* Task details
Go through the records and restate them word for word, omitting images.
Data provided Start Marker
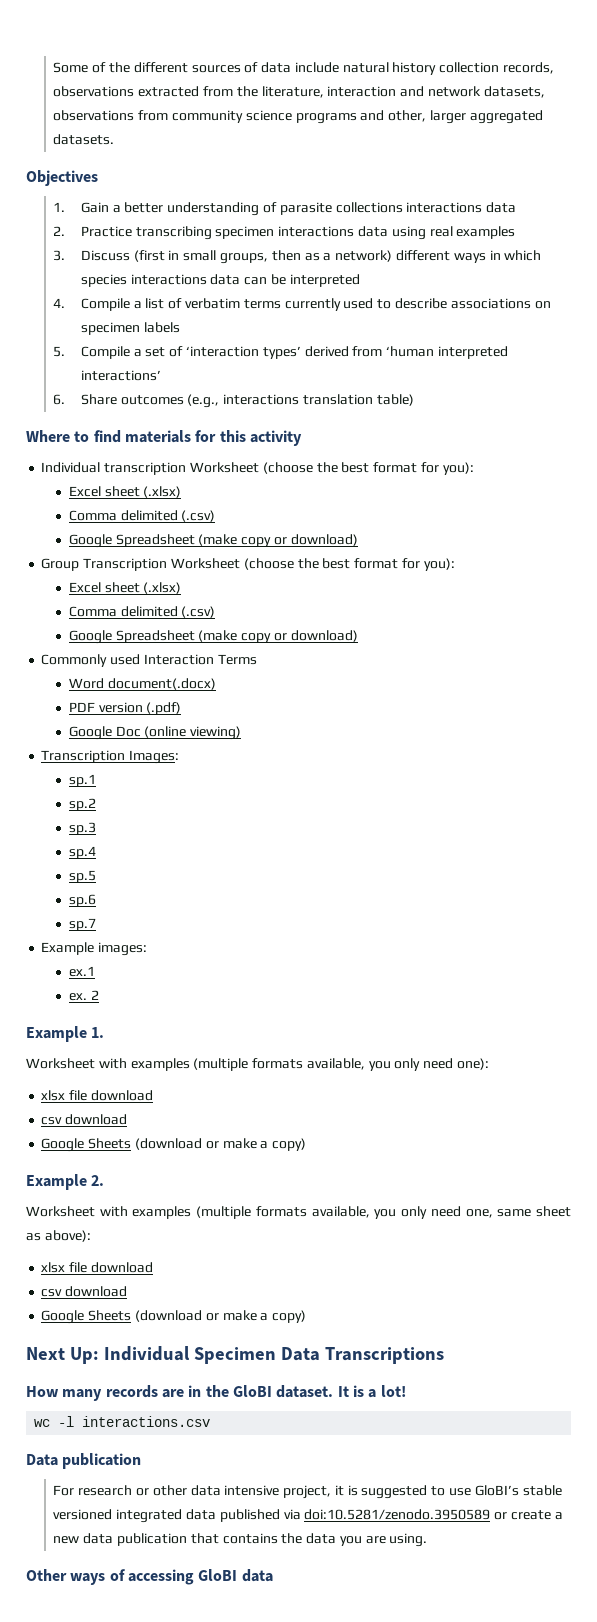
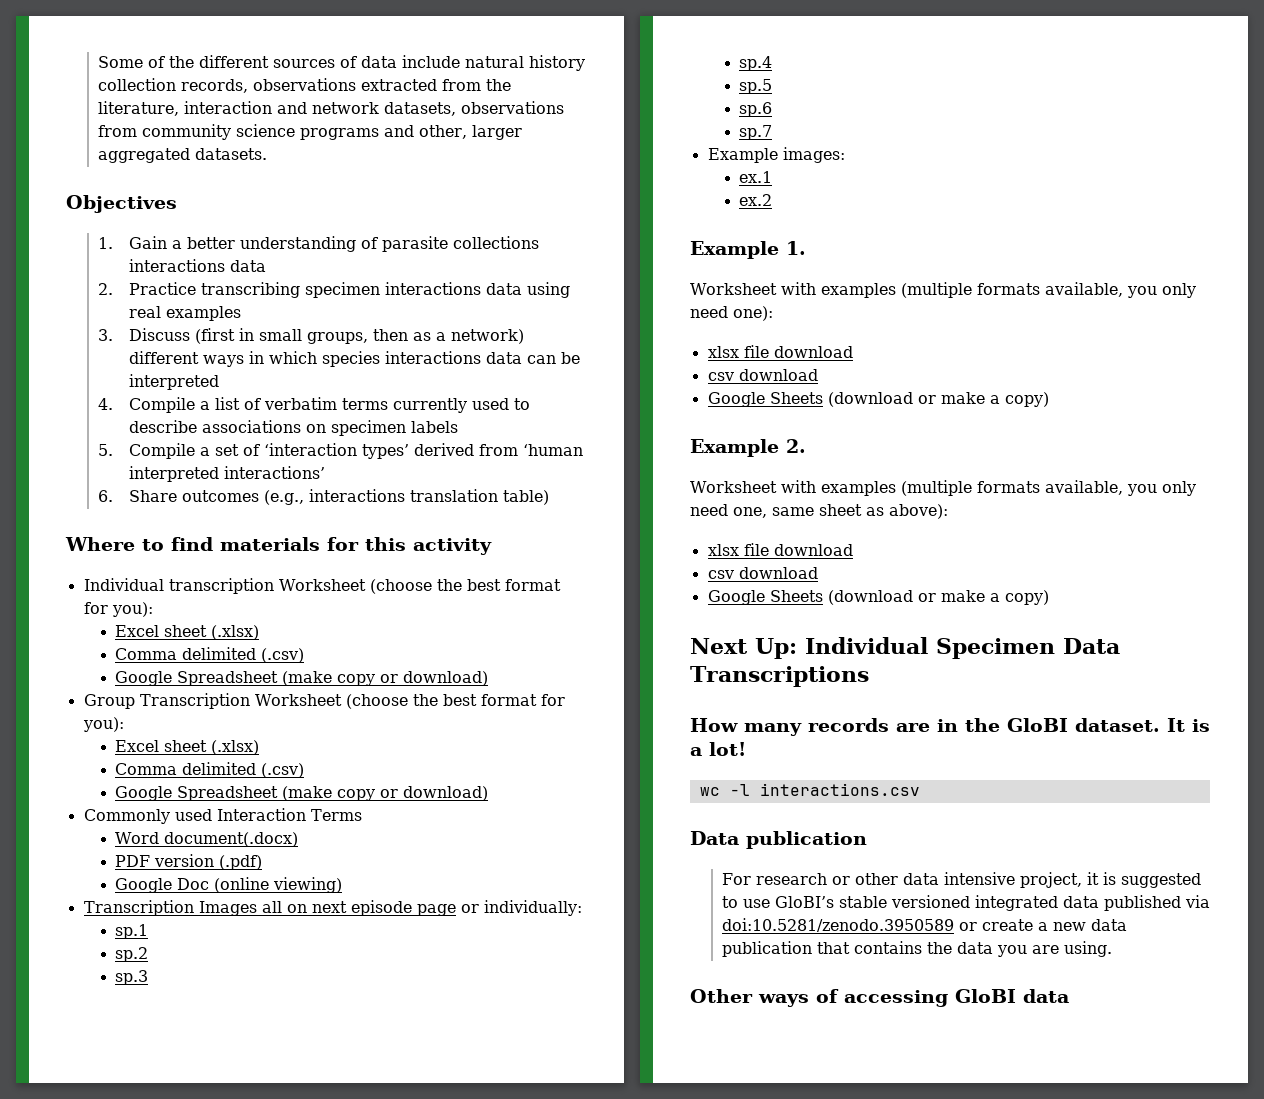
- Transcription Images:
+ Transcription Images all on next episode page or individually:
- ex. 2
+ ex.2

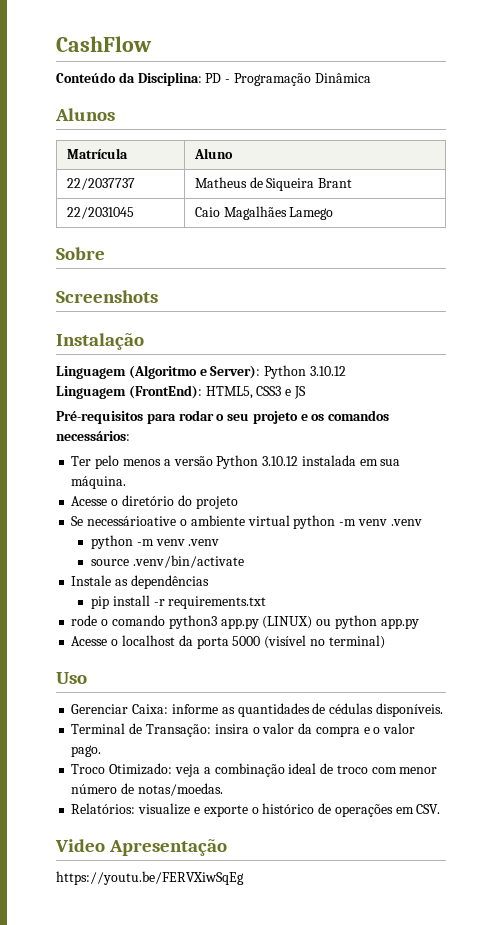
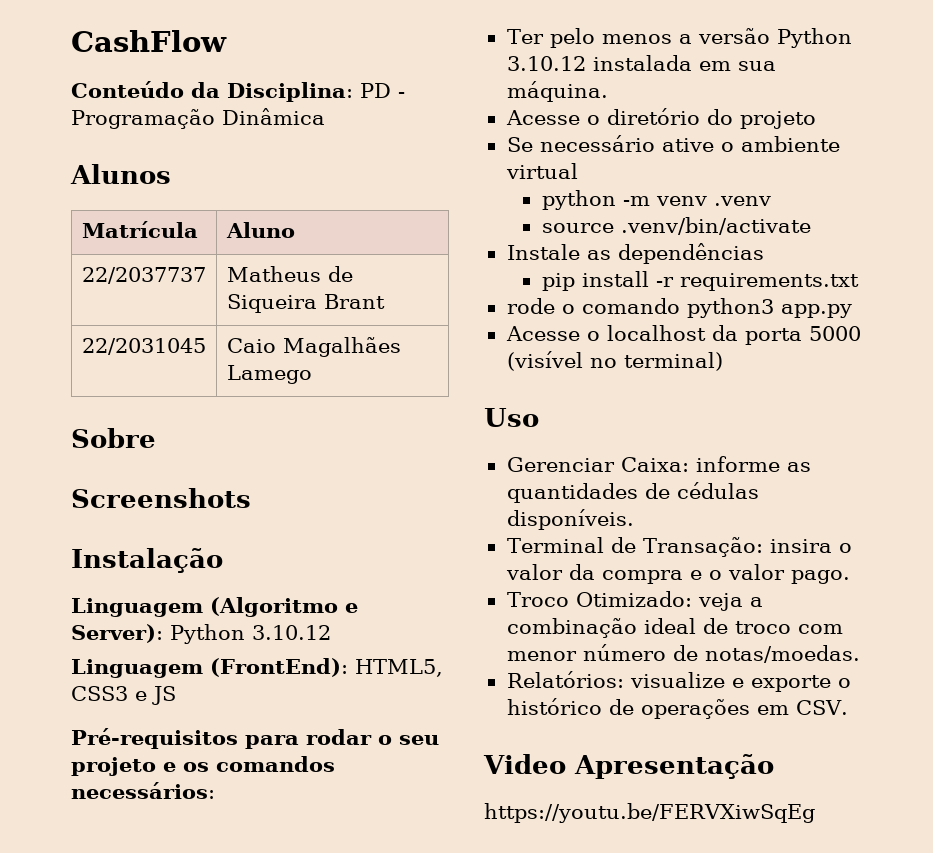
- Se necessárioative o ambiente virtual python -m venv .venv
+ Se necessário ative o ambiente virtual
- rode o comando python3 app.py (LINUX) ou python app.py
+ rode o comando python3 app.py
Data provided End Marker
* Answer section
- Transcription Images:
+ Transcription Images all on next episode page or individually:
- ex. 2
+ ex.2

- Se necessárioative o ambiente virtual python -m venv .venv
+ Se necessário ative o ambiente virtual
- rode o comando python3 app.py (LINUX) ou python app.py
+ rode o comando python3 app.py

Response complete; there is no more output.